The Public's Health: Pain Drain | Public Health Post

We live in a country that is in pain. Approximately 20% of Americans suffer from chronic pain. Through lost work and often ineffective treatment, chronic pain costs us $600 billion annually, more than cancer and heart disease combined. The emotional and social toll is uncountable. 
Pain is lodged at the crossroads of the two epidemics that have distinguished this decade: opioid addiction and suicide. Pain and its mitigation were the rationale for the profligate (and deceptive) marketing of opioids when prescription pill sales quadrupled between 1999 and 2014. That widespread misuse and addiction followed was, perhaps, not surprising. Physical pain is sometimes at the root of psychic pain; sometimes isolation and despair produce another form of suffering, leading to suicide. Our two epidemics meet at a crisis of pain.
What we know now is that pain starts as a symptom—associated, for example, with arthritis or neuropathy—and for one in five Americans this symptom becomes “chronic,” that is, it lasts for weeks or months or even years. At some point during this period, the symptom becomes its own disease. Chronic pain has its own reliable neurobiology (which we are just beginning to understand), its own brain activation signature, although it cannot be localized in any specific “pain area” like other sensory perceptions such as smell or sight. Still, pain changes the brain’s structure, its neuronal configurations.

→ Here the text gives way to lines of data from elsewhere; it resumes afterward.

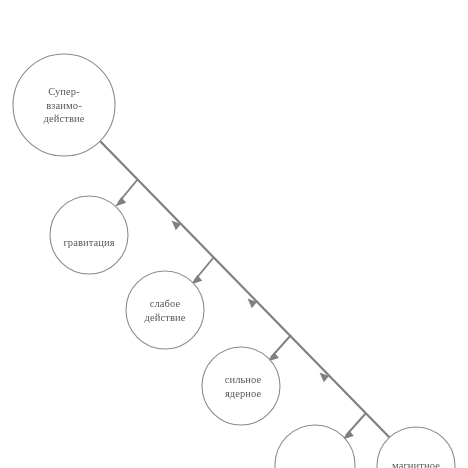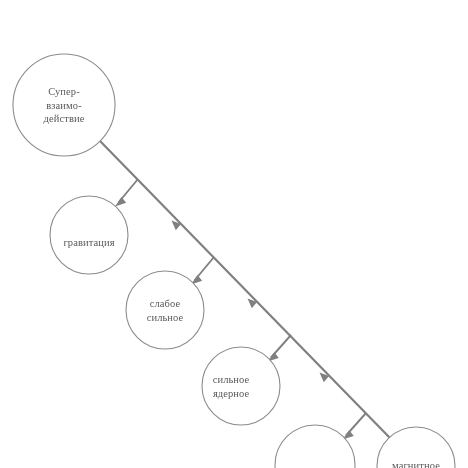--- a/index.html
+++ b/index.html
@@ -108,7 +108,7 @@
 действие</div>
   <div class="node-label" style="left:89px; top:198px;">гравитация</div>
   <div class="node-label" style="left:165px; top:265px;">слабое
-сильное</div>
+действие</div>
   <div class="node-label" style="left:231px; top:341px;text-align:right;">сильное
 ядерное</div>
   <div class="node-label" style="left:416px; top:421px;">магнитное</div>

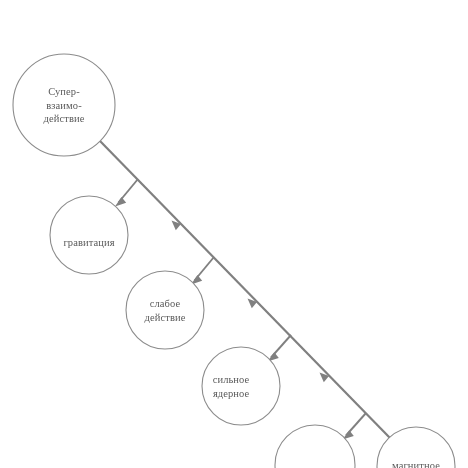--- a/index.html
+++ b/index.html
@@ -109,7 +109,7 @@
   <div class="node-label" style="left:89px; top:198px;">гравитация</div>
   <div class="node-label" style="left:165px; top:265px;">слабое
 действие</div>
-  <div class="node-label" style="left:231px; top:341px;text-align:right;">сильное
+  <div class="node-label" style="left:243px; top:341px;text-align:right;">сильное
 ядерное</div>
   <div class="node-label" style="left:416px; top:421px;">магнитное</div>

Pain’s significance and interference in a person’s life is highly individualized. The experience of chronic pain can be altered by mood, sleep quality, distraction, suggestion, or even anticipation of new pain. Which implies that pain may be exacerbated by social conditions—by violence, by anxiety. Living in poverty increases the odds of living with chronic pain.
Yet pain is argued over. Pain is important in our legal system and is the subject of disputes over payment for disability claims and personal injury suits. The lack of an objective measure of pain means that some who might deserve compensation miss out because they cannot “prove” pain, although we are getting closer to having brain scans presented as legal evidence. Pain is always a subjective experience, but there is a race to make it objective as well;prototype blood tests are also nearing clinical use.
Pain is a threat; it makes us feel helpless. It makes us ruminate and catastrophize. Decreasing avoidable suffering is central to our sense of being healthy. To become or remain pain-free is a nearly universally shared life goal.Assessing and treating pain, chronic pain, coping with its presence and limiting its ruinous effects without misusing opioids or taking one’s own life remains central to the mission of public health and the measure of our empathy.